• _PROBLEM REQUIREMENTS_
For the listing below, report all lines that hold the word "align".
*** RECORD EXCERPTS
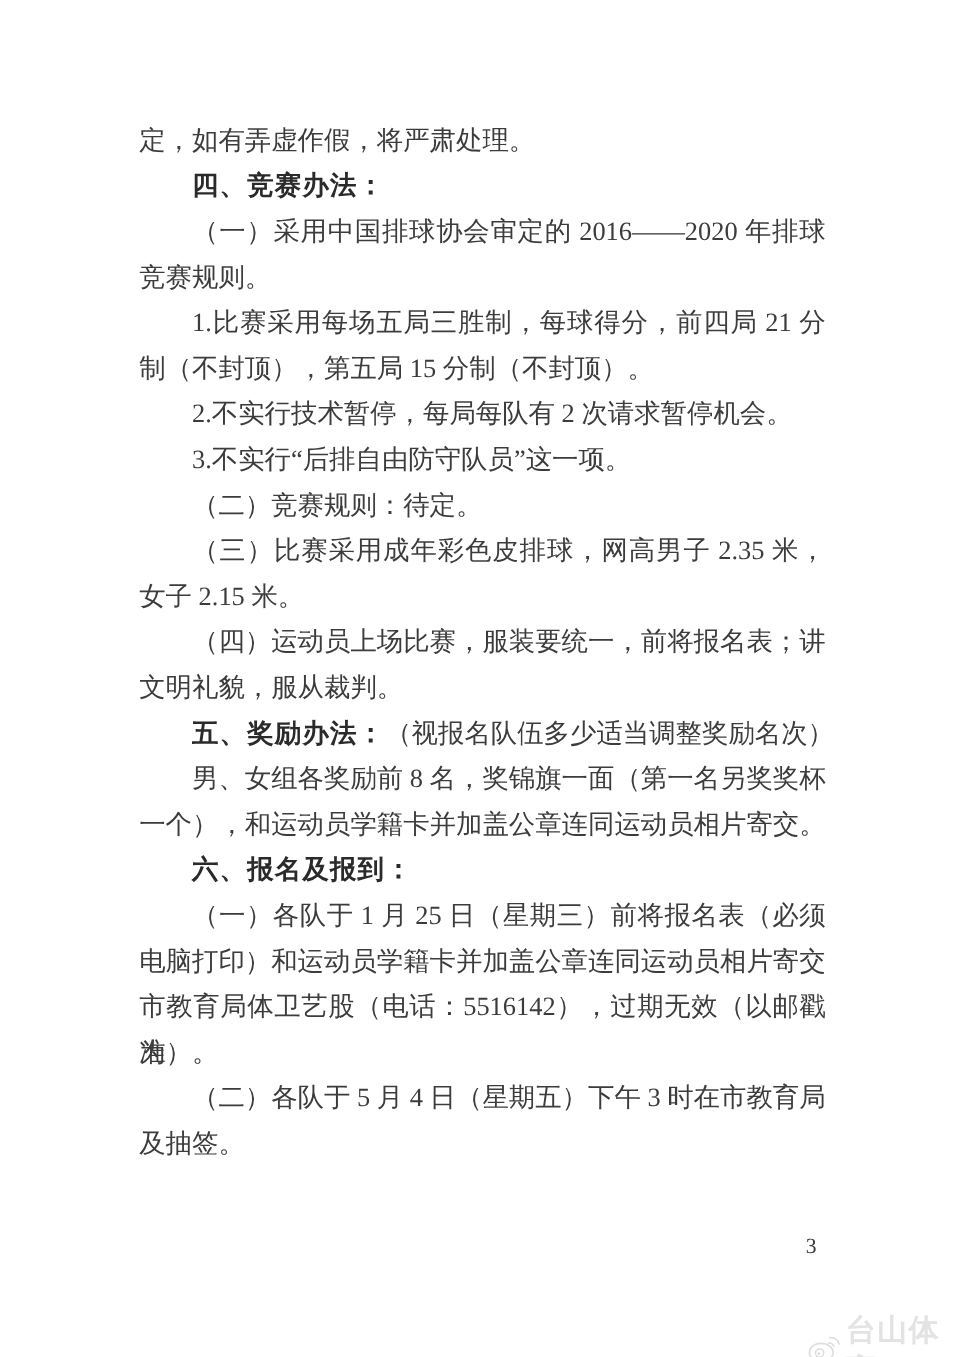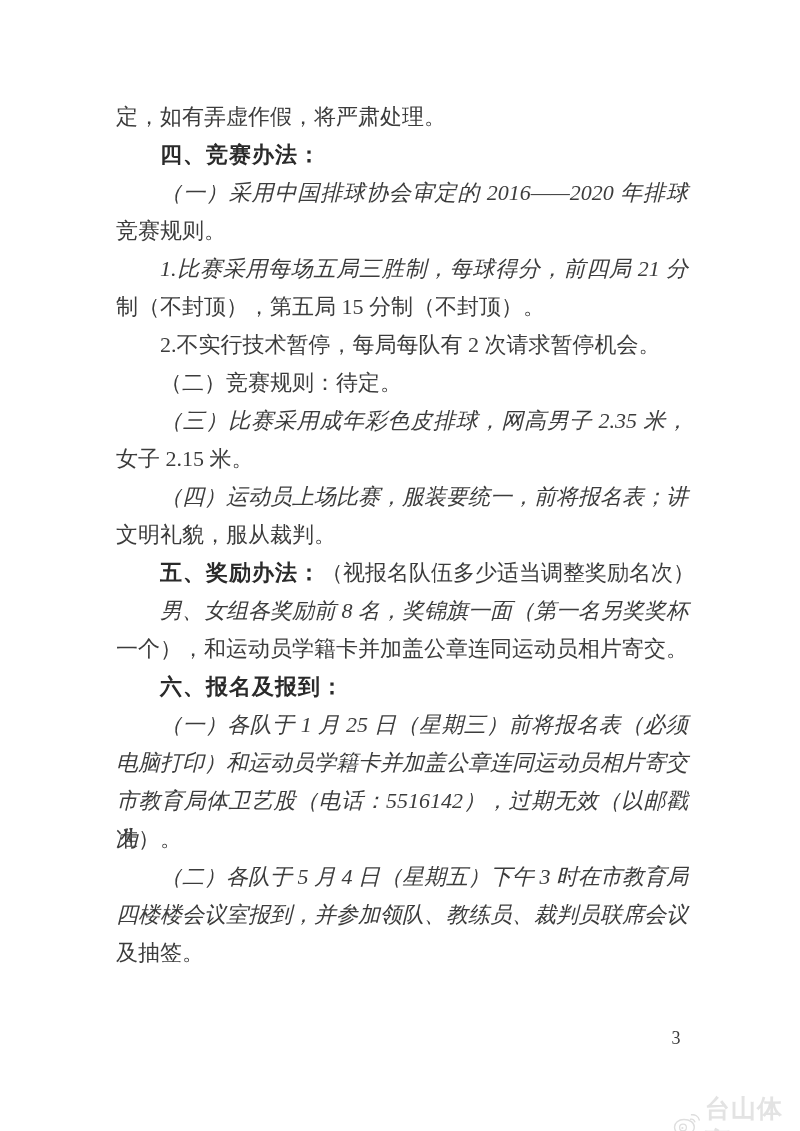--- a/index.html
+++ b/index.html
@@ -32,7 +32,6 @@
     white-space: normal;
     text-align: justify;
     text-align-last: justify;
-    font-style: italic;
   }
   .line.indent {
     padding-left: 44px;

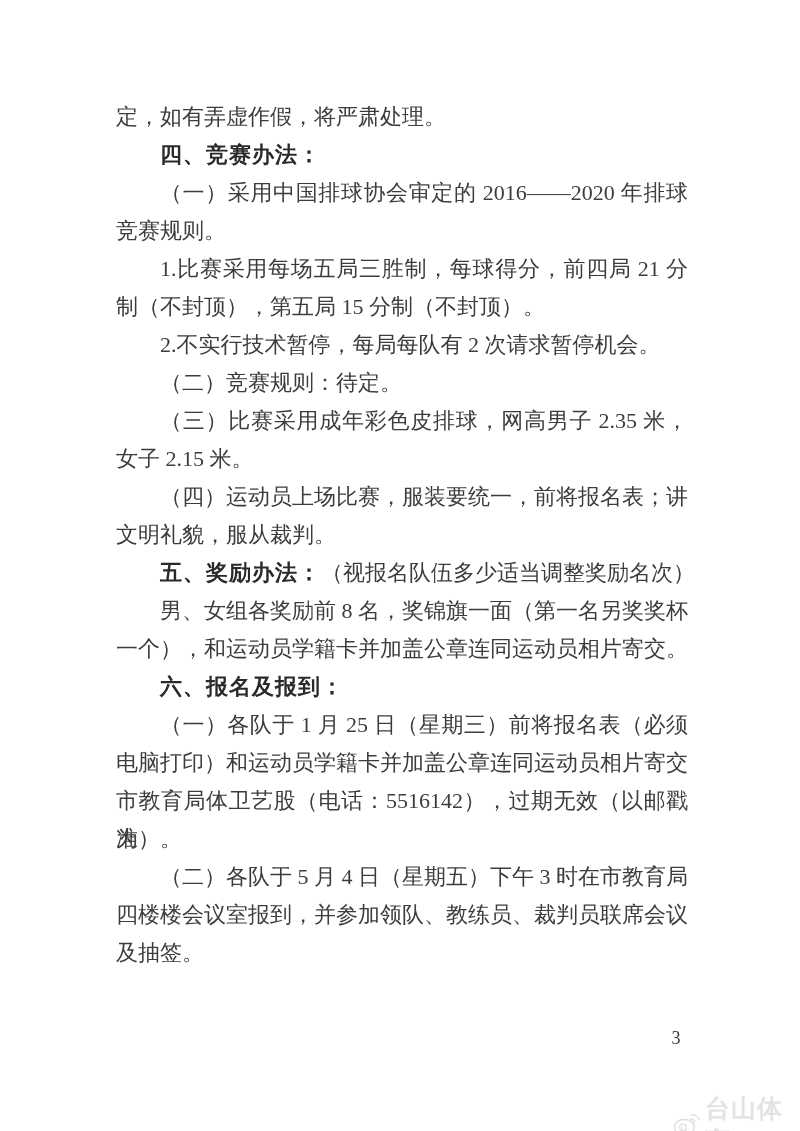--- a/index.html
+++ b/index.html
@@ -90,6 +90,7 @@
       <div class="line indent justify"><span class="seg">1.比赛采用每场五局三胜制，每球得分，前四局 21 分</span></div>
       <div class="line"><span class="seg">制（不封顶），第五局 15 分制（不封顶）。</span></div>
       <div class="line indent"><span class="seg">2.不实行技术暂停，每局每队有 2 次请求暂停机会。</span></div>
+      <div class="line indent"><span class="seg">3.不实行“后排自由防守队员”这一项。</span></div>
       <div class="line indent"><span class="seg">（二）竞赛规则：待定。</span></div>
       <div class="line indent justify"><span class="seg">（三）比赛采用成年彩色皮排球，网高男子 2.35 米，</span></div>
       <div class="line"><span class="seg">女子 2.15 米。</span></div>

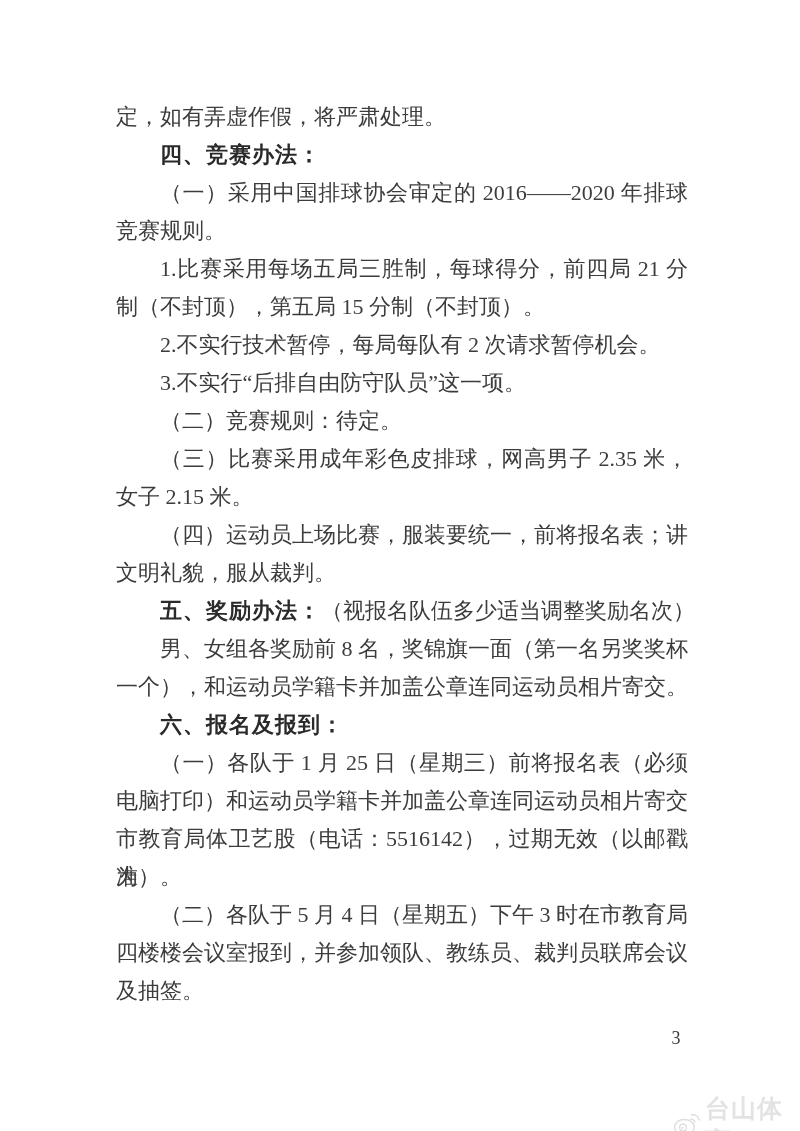--- a/index.html
+++ b/index.html
@@ -105,7 +105,6 @@
       <div class="line justify"><span class="seg">市教育局体卫艺股（电话：5516142），过期无效（以邮戳为</span></div>
       <div class="line"><span class="seg">准）。</span></div>
       <div class="line indent justify"><span class="seg">（二）各队于 5 月 4 日（星期五）下午 3 时在市教育局</span></div>
-      <div class="line justify"><span class="seg">四楼楼会议室报到，并参加领队、教练员、裁判员联席会议</span></div>
       <div class="line"><span class="seg">及抽签。</span></div>
     </div>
******
• _WRITTEN RESPONSE_
     text-align: justify;
     text-align-last: justify;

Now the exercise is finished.